▶ [ASSIGNMENT]: Please reproduce the records exactly, leaving out any pictures.

[Web page revision data]
----

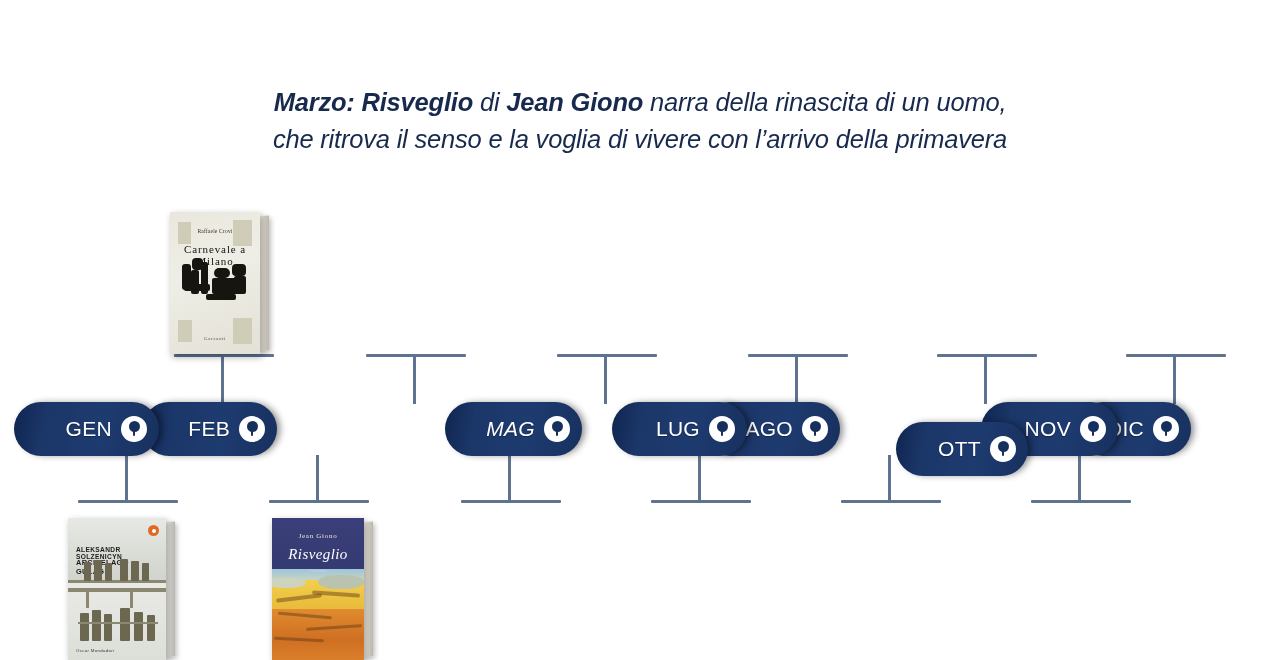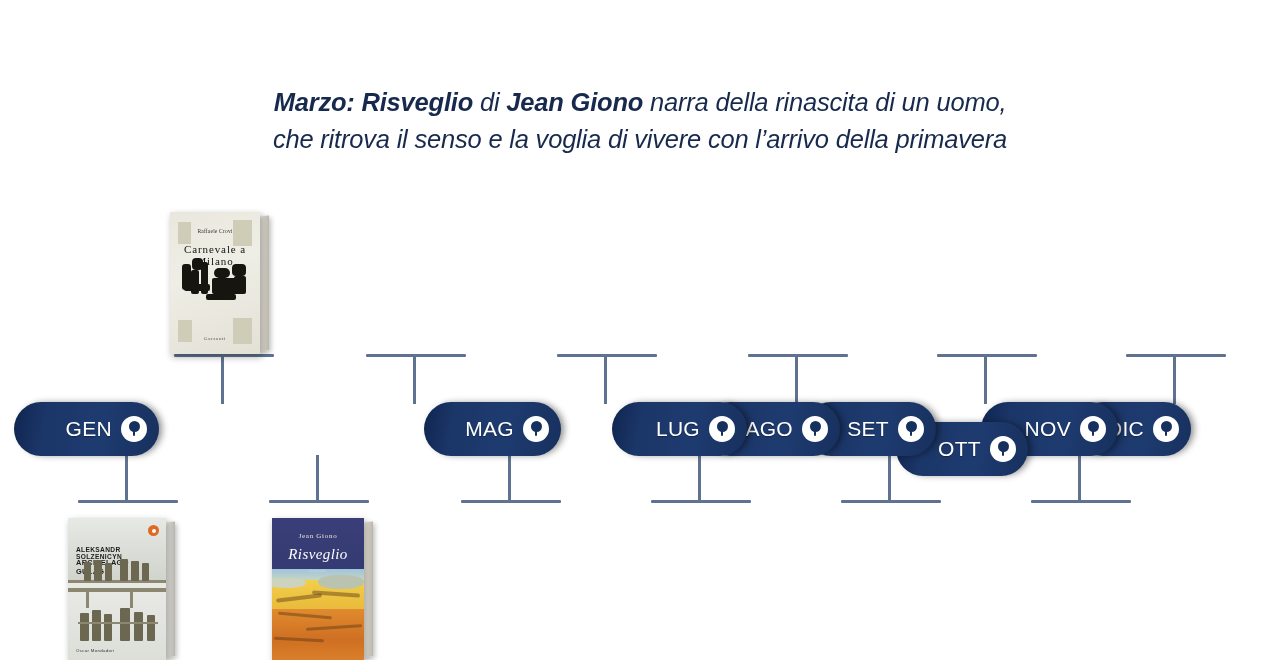--- a/index.html
+++ b/index.html
@@ -270,34 +270,34 @@
 <div class="conn" style="left:1031px;top:455px;width:100px;height:48px;">
   <div class="vstem" style="left:47px;top:0;height:46px;"></div>
   <div class="hbar" style="left:0;top:45px;width:100px;"></div>
 </div>
 
 <div id="timeline">
   <div class="seg" style="left:0px;width:145px;z-index:12;">
     <span class="mlabel">GEN</span>
     <span class="dot"></span>
   </div>
-  <div class="seg" style="left:410px;width:137px;z-index:8;">
+  <div class="seg" style="left:128px;width:135px;z-index:11;">
+    <span class="mlabel">FEB</span>
+    <span class="dot"></span>
+  </div>
+  <div class="seg" style="left:431px;width:137px;z-index:8;font-style:italic;">
     <span class="mlabel">MAG</span>
     <span class="dot"></span>
   </div>
   <div class="seg" style="left:598px;width:135px;z-index:6;">
     <span class="mlabel">LUG</span>
     <span class="dot"></span>
   </div>
   <div class="seg" style="left:689px;width:137px;z-index:5;align-items:center;">
     <span class="mlabel">AGO</span>
-    <span class="dot"></span>
-  </div>
-  <div class="seg" style="left:790px;width:132px;z-index:4;">
-    <span class="mlabel">SET</span>
     <span class="dot"></span>
   </div>
   <div class="seg" style="left:882px;width:132px;z-index:3;margin-top:20px;">
     <span class="mlabel">OTT</span>
     <span class="dot"></span>
   </div>
   <div class="seg" style="left:967px;width:137px;z-index:2;">
     <span class="mlabel">NOV</span>
     <span class="dot"></span>
   </div>

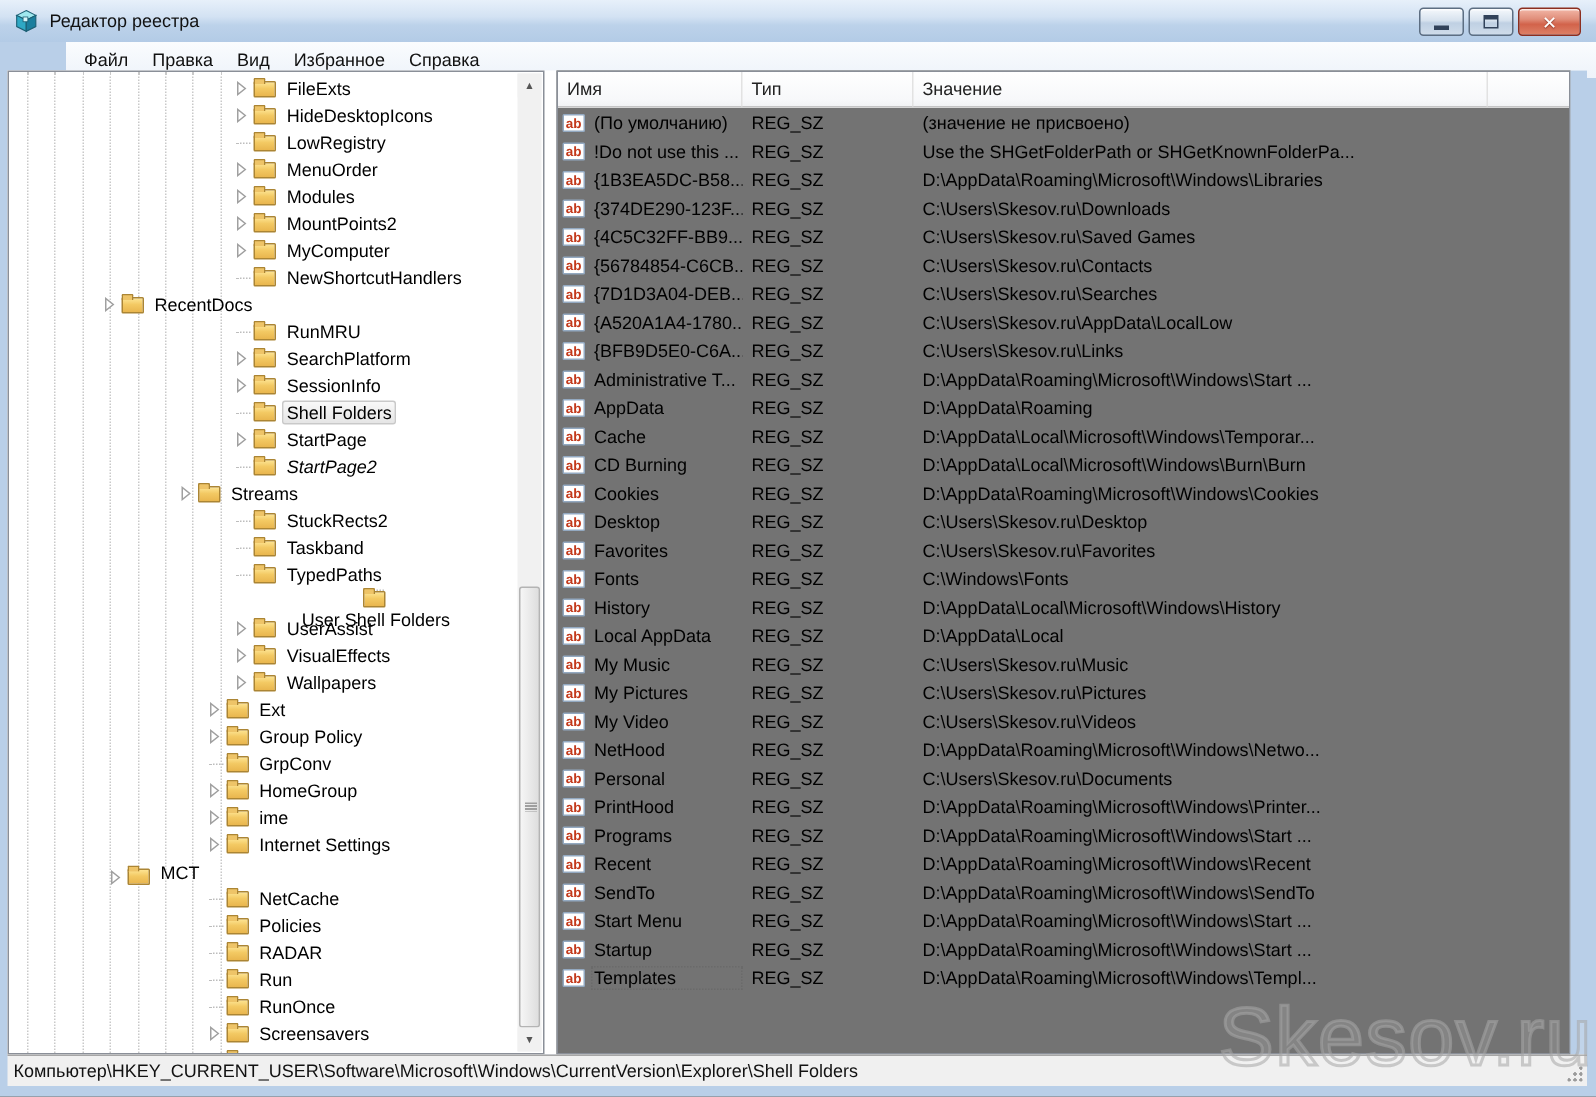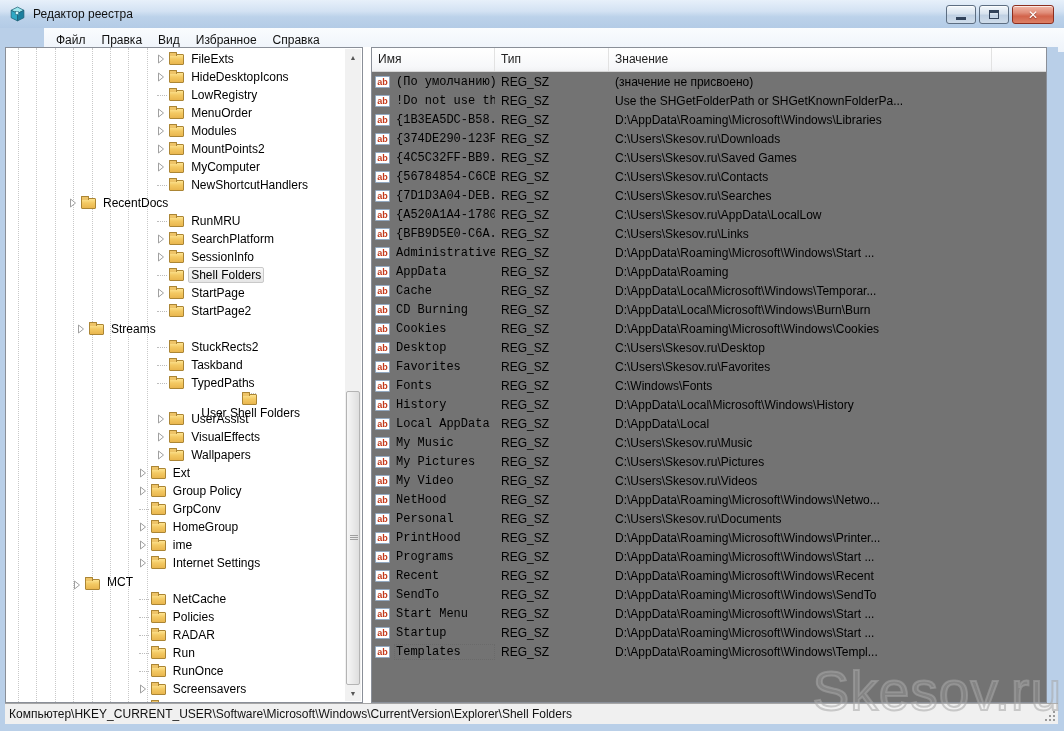--- a/index.html
+++ b/index.html
@@ -89,21 +89,21 @@
   .lv-header { display:flex; height:24px;
     background: linear-gradient(180deg,#ffffff 0%,#f7f8fa 80%,#f1f2f4 100%);
     border-bottom:1px solid #d5d5d5; }
   .lv-hcell { border-right:1px solid #e2e2e2; padding:4px 0 0 6px; font-size:12px; color:#222; }
   .lv-hfill { flex:1; }
   .lv-row { display:flex; height:19px; align-items:center; }
   .lv-cell { overflow:hidden; white-space:nowrap; }
   .ab-icon { flex:none; width:15px; height:12px; margin:0 4px 0 3px;
     border:1px solid #93a9c1; background:#fff; color:#c3391b;
     font-size:9px; line-height:10px; text-align:center; font-weight:bold; border-radius:1px; }
-  .lv-name { width:101px; padding:1px 2px;font-family:Liberation Mono, monospace; }
+  .lv-name { width:101px; padding:1px 2px; }
   .lv-name.focus { outline:1px dotted #6a6a6a; outline-offset:-1px; }
   .lv-type { width:114px; padding-left:6px; }
   .lv-value { flex:1; padding-left:6px; }
 
   
   .statusbar { position:absolute; left:5px; top:703px; width:1053px; height:21px;
     background:#f0f0f0; border-top:1px solid #a6a6a6;
     display:flex; align-items:center; padding-left:4px; font-size:12px; color:#111; }
   .resize-grip { position:absolute; right:3px; bottom:3px; width:10px; height:10px;
     background:
@@ -267,26 +267,26 @@
         </div>
         <div class="tree-row" style="padding-left: 151.2px;">
           <span class="expander">
             <svg width="8" height="10">
               <polygon points="1.5,1 1.5,9 6.5,5" fill="#fff" stroke="#a0a0a0"></polygon>
             </svg>
           </span>
           <span class="folder"></span>
           <span class="tree-label">StartPage</span>
         </div>
-        <div class="tree-row" style="padding-left: 151.2px;">
+        <div class="tree-row" style="padding-left: 151.2px; font-style: italic;">
           <span class="stub"></span>
           <span class="folder"></span>
           <span class="tree-label">StartPage2</span>
         </div>
-        <div class="tree-row" style="padding-left: 71px;">
+        <div class="tree-row" style="padding-left: 114px;">
           <span class="expander">
             <svg width="8" height="10">
               <polygon points="1.5,1 1.5,9 6.5,5" fill="#fff" stroke="#a0a0a0"></polygon>
             </svg>
           </span>
           <span class="folder"></span>
           <span class="tree-label">Streams</span>
         </div>
         <div class="tree-row" style="padding-left: 151.2px;">
           <span class="stub"></span>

----

▶ [TASK ANSWER]:
--- a/index.html
+++ b/index.html
@@ -270,34 +270,34 @@
 <div class="conn" style="left:1031px;top:455px;width:100px;height:48px;">
   <div class="vstem" style="left:47px;top:0;height:46px;"></div>
   <div class="hbar" style="left:0;top:45px;width:100px;"></div>
 </div>
 
 <div id="timeline">
   <div class="seg" style="left:0px;width:145px;z-index:12;">
     <span class="mlabel">GEN</span>
     <span class="dot"></span>
   </div>
-  <div class="seg" style="left:410px;width:137px;z-index:8;">
+  <div class="seg" style="left:128px;width:135px;z-index:11;">
+    <span class="mlabel">FEB</span>
+    <span class="dot"></span>
+  </div>
+  <div class="seg" style="left:431px;width:137px;z-index:8;font-style:italic;">
     <span class="mlabel">MAG</span>
     <span class="dot"></span>
   </div>
   <div class="seg" style="left:598px;width:135px;z-index:6;">
     <span class="mlabel">LUG</span>
     <span class="dot"></span>
   </div>
   <div class="seg" style="left:689px;width:137px;z-index:5;align-items:center;">
     <span class="mlabel">AGO</span>
-    <span class="dot"></span>
-  </div>
-  <div class="seg" style="left:790px;width:132px;z-index:4;">
-    <span class="mlabel">SET</span>
     <span class="dot"></span>
   </div>
   <div class="seg" style="left:882px;width:132px;z-index:3;margin-top:20px;">
     <span class="mlabel">OTT</span>
     <span class="dot"></span>
   </div>
   <div class="seg" style="left:967px;width:137px;z-index:2;">
     <span class="mlabel">NOV</span>
     <span class="dot"></span>
   </div>

--- a/index.html
+++ b/index.html
@@ -89,21 +89,21 @@
   .lv-header { display:flex; height:24px;
     background: linear-gradient(180deg,#ffffff 0%,#f7f8fa 80%,#f1f2f4 100%);
     border-bottom:1px solid #d5d5d5; }
   .lv-hcell { border-right:1px solid #e2e2e2; padding:4px 0 0 6px; font-size:12px; color:#222; }
   .lv-hfill { flex:1; }
   .lv-row { display:flex; height:19px; align-items:center; }
   .lv-cell { overflow:hidden; white-space:nowrap; }
   .ab-icon { flex:none; width:15px; height:12px; margin:0 4px 0 3px;
     border:1px solid #93a9c1; background:#fff; color:#c3391b;
     font-size:9px; line-height:10px; text-align:center; font-weight:bold; border-radius:1px; }
-  .lv-name { width:101px; padding:1px 2px;font-family:Liberation Mono, monospace; }
+  .lv-name { width:101px; padding:1px 2px; }
   .lv-name.focus { outline:1px dotted #6a6a6a; outline-offset:-1px; }
   .lv-type { width:114px; padding-left:6px; }
   .lv-value { flex:1; padding-left:6px; }
 
   
   .statusbar { position:absolute; left:5px; top:703px; width:1053px; height:21px;
     background:#f0f0f0; border-top:1px solid #a6a6a6;
     display:flex; align-items:center; padding-left:4px; font-size:12px; color:#111; }
   .resize-grip { position:absolute; right:3px; bottom:3px; width:10px; height:10px;
     background:
@@ -267,26 +267,26 @@
         </div>
         <div class="tree-row" style="padding-left: 151.2px;">
           <span class="expander">
             <svg width="8" height="10">
               <polygon points="1.5,1 1.5,9 6.5,5" fill="#fff" stroke="#a0a0a0"></polygon>
             </svg>
           </span>
           <span class="folder"></span>
           <span class="tree-label">StartPage</span>
         </div>
-        <div class="tree-row" style="padding-left: 151.2px;">
+        <div class="tree-row" style="padding-left: 151.2px; font-style: italic;">
           <span class="stub"></span>
           <span class="folder"></span>
           <span class="tree-label">StartPage2</span>
         </div>
-        <div class="tree-row" style="padding-left: 71px;">
+        <div class="tree-row" style="padding-left: 114px;">
           <span class="expander">
             <svg width="8" height="10">
               <polygon points="1.5,1 1.5,9 6.5,5" fill="#fff" stroke="#a0a0a0"></polygon>
             </svg>
           </span>
           <span class="folder"></span>
           <span class="tree-label">Streams</span>
         </div>
         <div class="tree-row" style="padding-left: 151.2px;">
           <span class="stub"></span>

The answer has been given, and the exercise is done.